Éclatante production de much ado about nothing au globe theatre

La nouvelle adaptation théâtrale de Much Ado About Nothing au Globe Theatre, Londres, s'annonce comme un grand succès estival. Le test de flirt et l'échange verbale piquants entre les célibataires déclarés Béatrice (Pippa Nixon) et Bénédict (Ken Nwosu) sont pleins d'énergie romcom. Les écoutes comiques qui mènent à leur manipulation sont tellement amusantes. La musique et la danse sont simplement magnifiques ; les costumes avec leur palette chaude de pinks, de gris clairs et de citrons le sont également. Même Dogberry (Richard Katz, merveilleusement décalé) et son équipe de gardiens de sécurité explorent vigoureusement le comique dans des scènes prolongées qui, de mauvaises mains, auraient ralenti le rythme de cette pièce. Sous la direction de Chelsea Walker, la production est une explosion de belles mises en scène, forte en comédie, belle en sons et images, apte à modifier l'ambiance, souvent avec l'aide de la très excellente formation de musique en direct (disturbances de tambour et violon nerveux).
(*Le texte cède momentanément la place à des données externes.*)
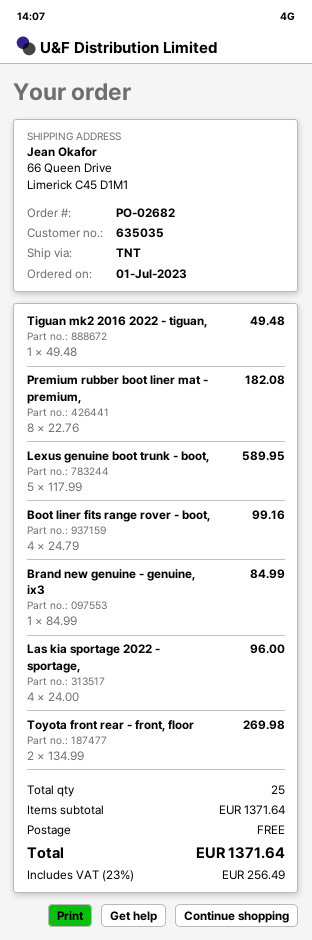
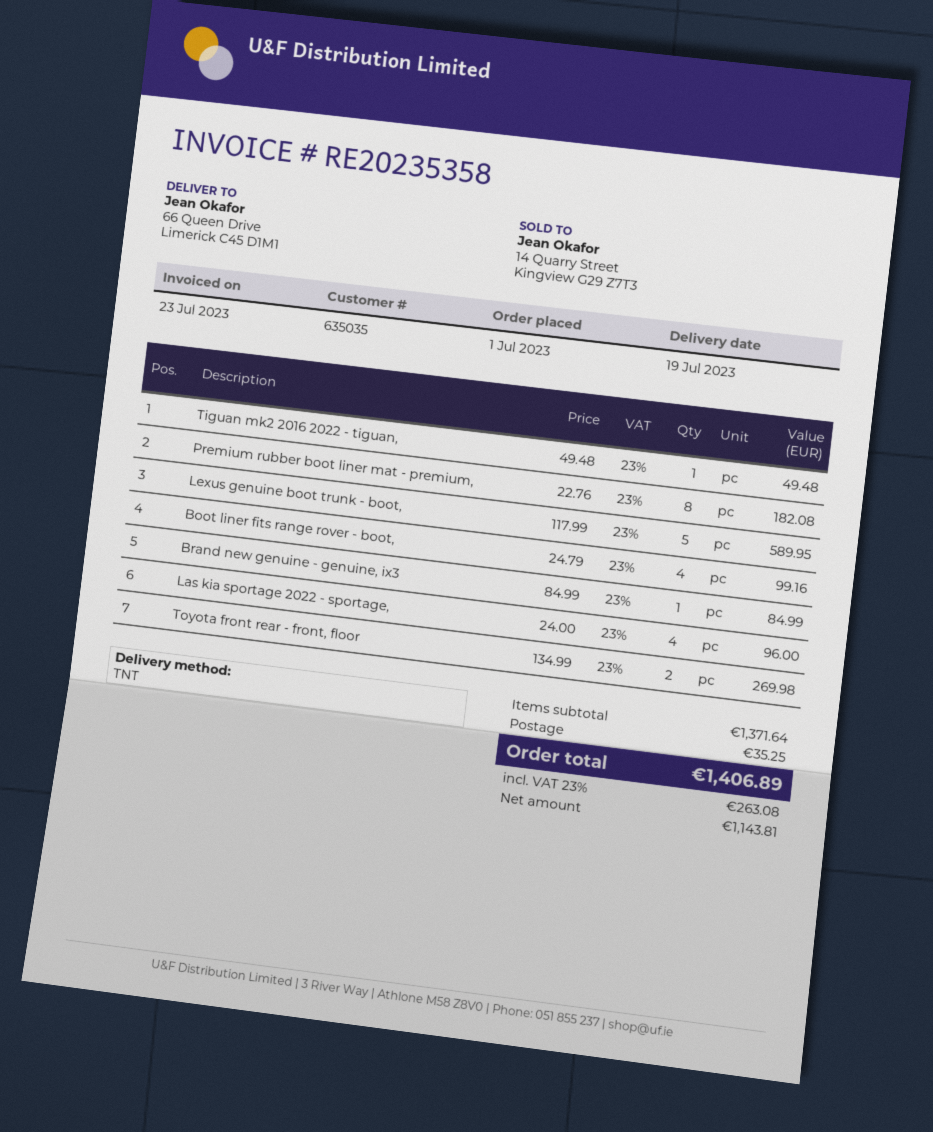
shipping: 0.00 -> 35.25
tax: 23% = 256.49 -> 23% = 263.08
total: 1371.64 -> 1406.89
Un équilibre manqué entre le lourd et le léger

Un équilibre manqué entre le lourd et le léger

Cependant, elle ne se penche pas suffisamment pour s'approcher des éléments problématiques de la pièce. Les masques animaux du bal de l'acte deux rappellent ceux de la production de Jamie Lloyd à l'Ouest End et pointent vers un monde de contes de fées sombres. Ils portent des sous-entendus psychologiques – ainsi, Héro, qui tient un crâne de mouton, suggère la lambe (destinée à l'abattage du mariage) tandis que la dure et les yeux piquants Béatrice se voit attribuer la tête d'aigle. Mais l'importance de ces derniers est brève et l'obscurité se dissipe face à tant de plaisir et de frivolité. Le cast est unanimement habile, notamment Nixon comme la witty et stridente célibataire Béatrice, qui rend son rôle plus outragé par Bénédict mais toujours joueuse de corps. Nwosu est un Bénédict plus doucereux avec un excellent timing comique, inflexionnant ses lignes avec des asides archis.

Il y a même une intéressante chimie entre le frère incestueux de Don Pedro, Don Jean (Joseph Potter), et son co-conspirateur, Borachio (Marlowe Chan-Reeves), avec un baiser qui vient tout à coup, ainsi qu'un baiser entre Béatrice et le messager plus tôt dans la pièce. Ils suggèrent une attirance sexuelle mais se sentent un peu aléatoires – une idée non soutenue plutôt qu'un nouveau tour de la vieille histoire. La cérémonie d'abandon de l'union commence avec un moment puissant impliquant l'humiliation physique d'Héro, qui implique leur célèbre gâteau de mariage en plusieurs étages. Kanouté donne une performance forte comme épousée vertueuse qui est frappée par les accusations de Claudio. Mais la scène ne se tourne pas complètement dans le territoire sombre et potentiellement tragique. Et elle apparaît même résolue un peu trop de manière triomphante.